- _TO DO_
Which lines run from the one containing "78602 Etched Whiskey" to the end of the records? Write them out exactly, both ends included, and nothing else.

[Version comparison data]
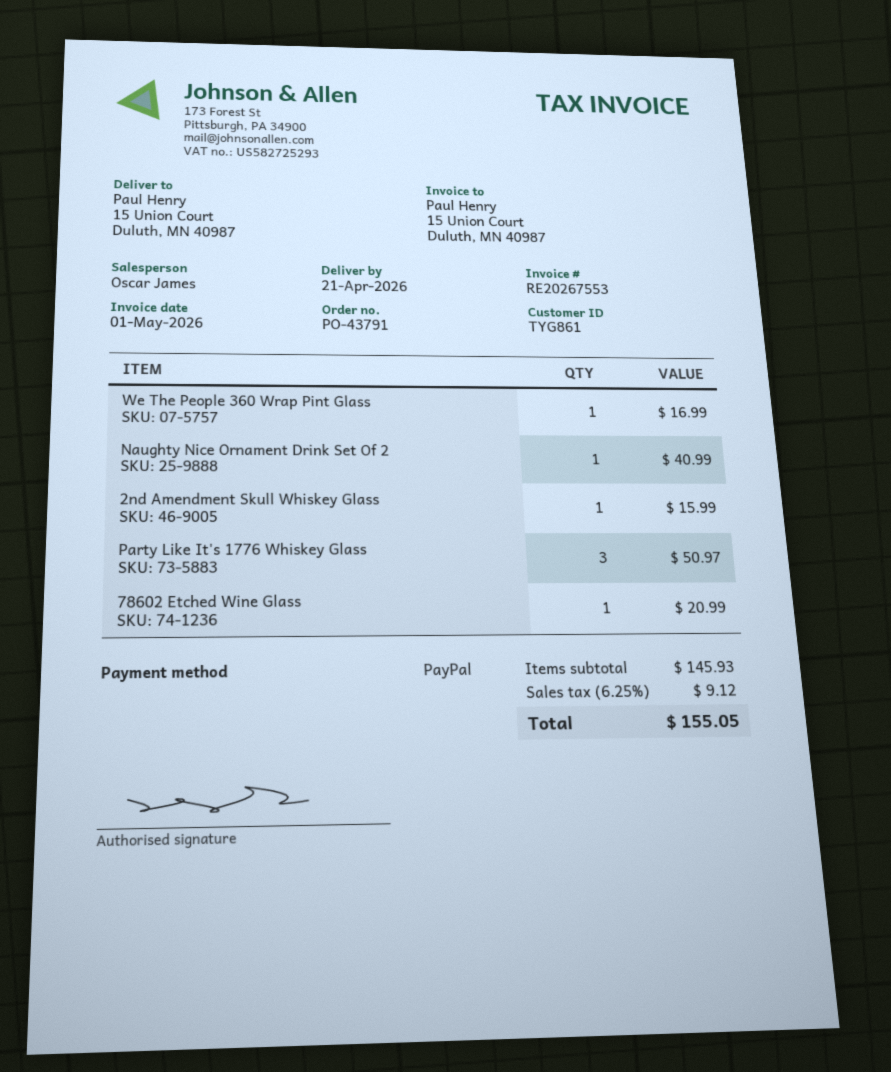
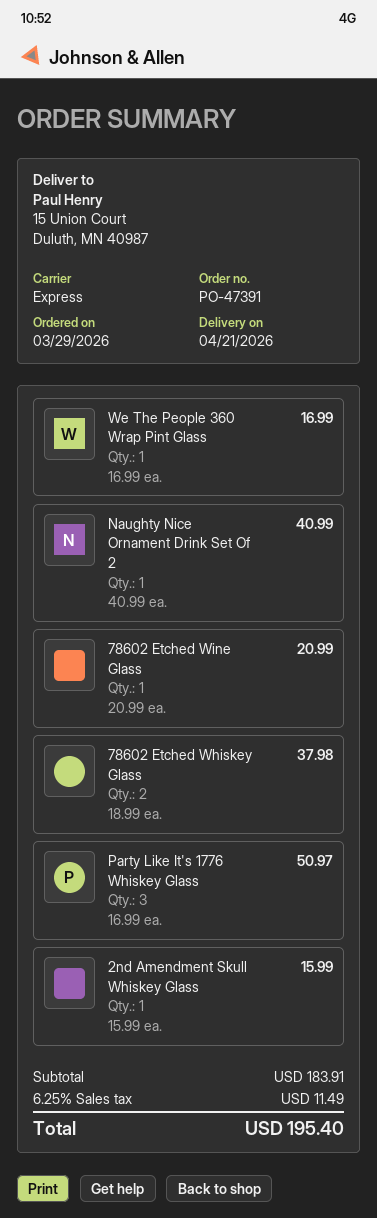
order number: PO-43791 -> PO-47391
78602 Etched Whiskey Glass: none -> 2 for 37.98
subtotal: 145.93 -> 183.91
tax: 6.25% = 9.12 -> 6.25% = 11.49
total: 155.05 -> 195.40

- _EXERCISE OUTPUT_
78602 Etched Whiskey Glass: none -> 2 for 37.98
subtotal: 145.93 -> 183.91
tax: 6.25% = 9.12 -> 6.25% = 11.49
total: 155.05 -> 195.40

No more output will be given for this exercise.